Aid and scientific organizations across the world will have an important role to play, now and in the future, in avoiding a truly critical pandemic. From ensuring the public are educated and aware of the symptoms, to providing resources and human capital in mitigating the spread. Direct Relief have already sent an emergency shipment of over 200,000 surgical face masks to China whilst scientists in Australia have already made breakthroughs in making a copy of the coronavirus in the hope that this will have positive implications for future diagnoses.

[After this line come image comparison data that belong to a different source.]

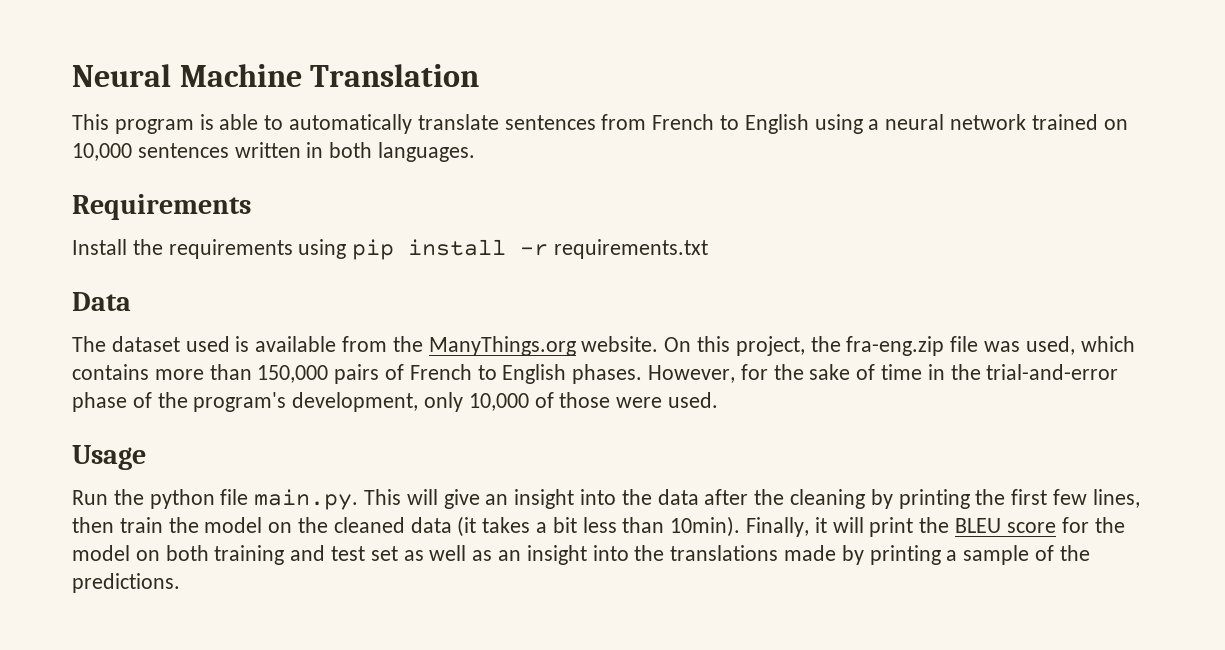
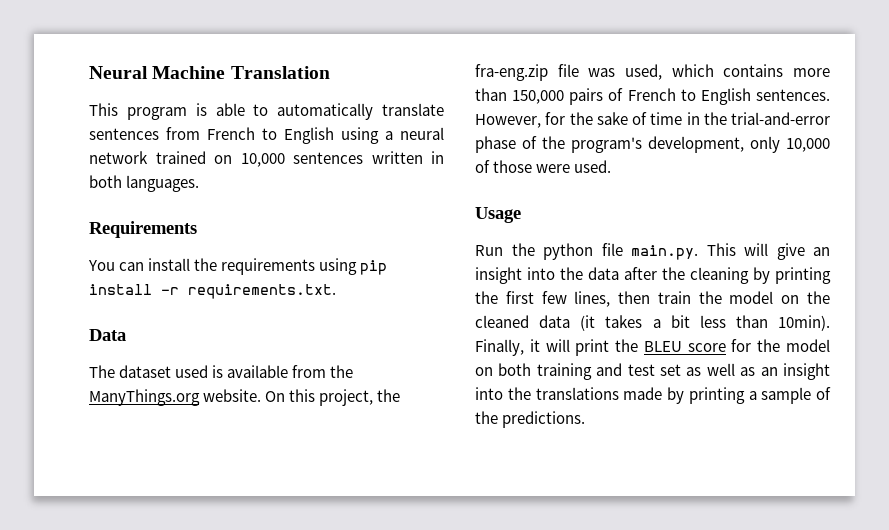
[72,239,127,255] Install -> [88,258,191,271] You can install
[554,239,709,259] requirements.txt -> [188,284,336,299] requirements.txt.
[572,364,643,384] phases. -> [756,89,830,101] sentences.

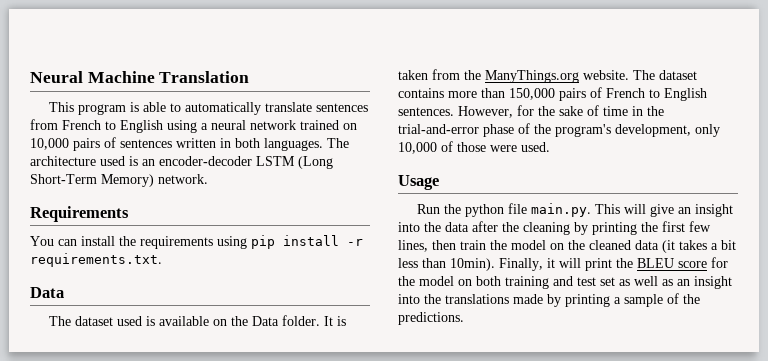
(285, 160) none -> [73,137,116,151] pairs of
(200, 183) none -> [327,138,349,148] [30,156,333,169] [30,174,208,187] The architecture used is an encoder-decoder LSTM (Long Short-Term Memory) network.
[292,365,354,378] [89,389,401,406] [475,64,714,81] from the ManyThings.org website. On this project, the fra-eng.zip file was used, which -> [212,315,346,326] [398,69,697,83] on the Data folder. It is taken from the ManyThings.org website. The dataset

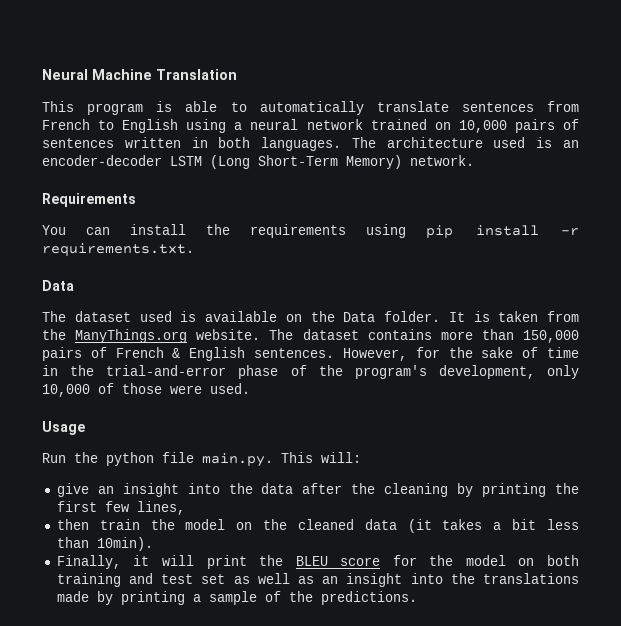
[649,89,660,98] to -> [172,348,181,358] &
[623,204,646,214] will -> [321,452,361,463] will: //
(428, 246) none -> (185, 508) //
(495, 264) none -> (153, 544) //

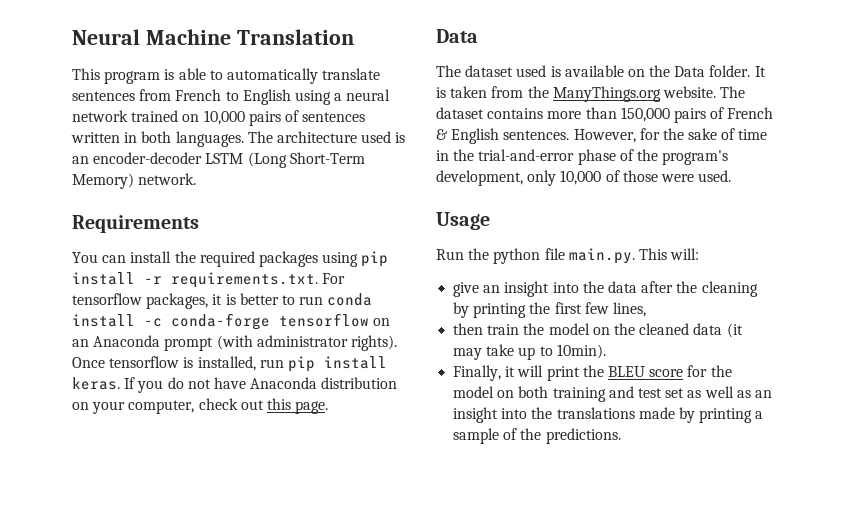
[250,224,346,238] requirements -> [199,251,318,267] required packages
(194, 249) none -> [322,273,346,284] [72,293,373,309] [72,313,391,330] [72,335,397,351] [72,356,387,372] [72,377,398,393] [72,398,329,414] For tensorflow packages, it is better to run conda install -c conda-forge tensorflow on an Anaconda prompt (with administrator rights). Once tensorflow is installed, run pip install keras. If you do not have Anaconda distribution on your computer, check out this page.
[442,519,579,530] [56,537,89,548] takes a bit less than -> [453,344,553,360] may take up to

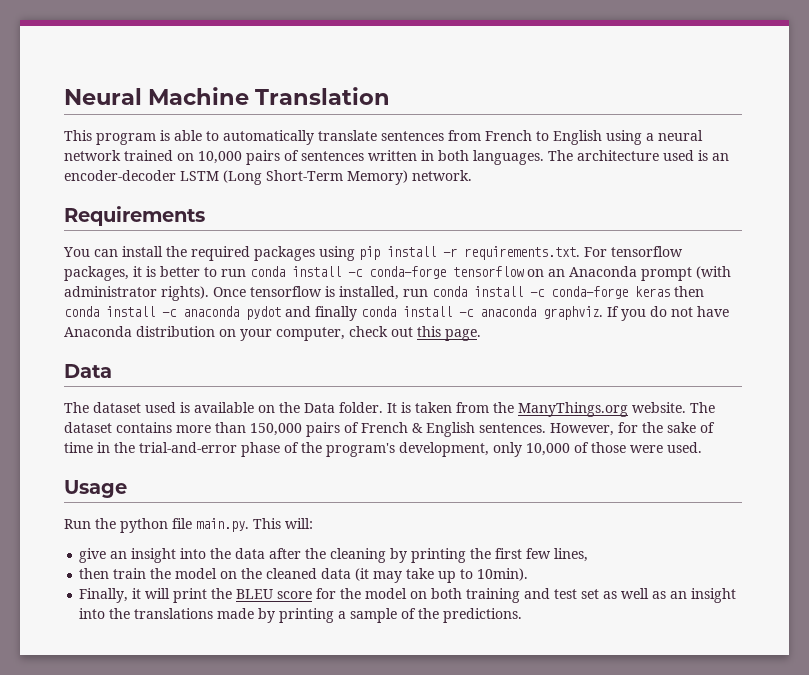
[287,356,387,372] [72,377,120,390] pip install keras. -> [432,286,704,299] [64,306,603,321] conda install -c conda-forge keras then conda install -c anaconda pydot and finally conda install -c anaconda graphviz.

Speaking of future diagnoses, it is also important that every individual is aware of the common signs of which signal that they, or someone else, could be carrying the virus. People who have already been infected have experienced fevers, coughs, shortness of breath and muscle ache. Awareness of the symptoms is one thing, but it also imperative that individuals stay hygienic and clean, keeping one eye on the availability of various resources. Quite so, it has recently been reported that surgical face masks are selling out across the U.S and online in response to the outbreak. Although some medical professionals are skeptical as to the effectiveness of the products.
The long-term effects and implications of the coronavirus will be complex and difficult to predict. The tourism industry in East-Asia will be one of the sectors to be affected the most, with other economic ramifications for the region being a certainty. The Japanese government will especially be watchful over any new developments as they prepare for the Tokyo Olympics this summer.
As the media fuels more panic and uncertainty into the minds of the public, it might be significant to look at how the environment of east Asians living in the West shifts to one of hostility in the face of growing negative stereotypes.
Only time will tell as to whether this new coronavirus will trigger a truly global crisis. The World Health Organization’s recent announcement might prove to be a turning point in the amount of interstate-level urgency in fighting it’s spread. Governments and international organizations are watching with nervous eyes as the number of people infected seems to be increasing every time they refresh their web browsers.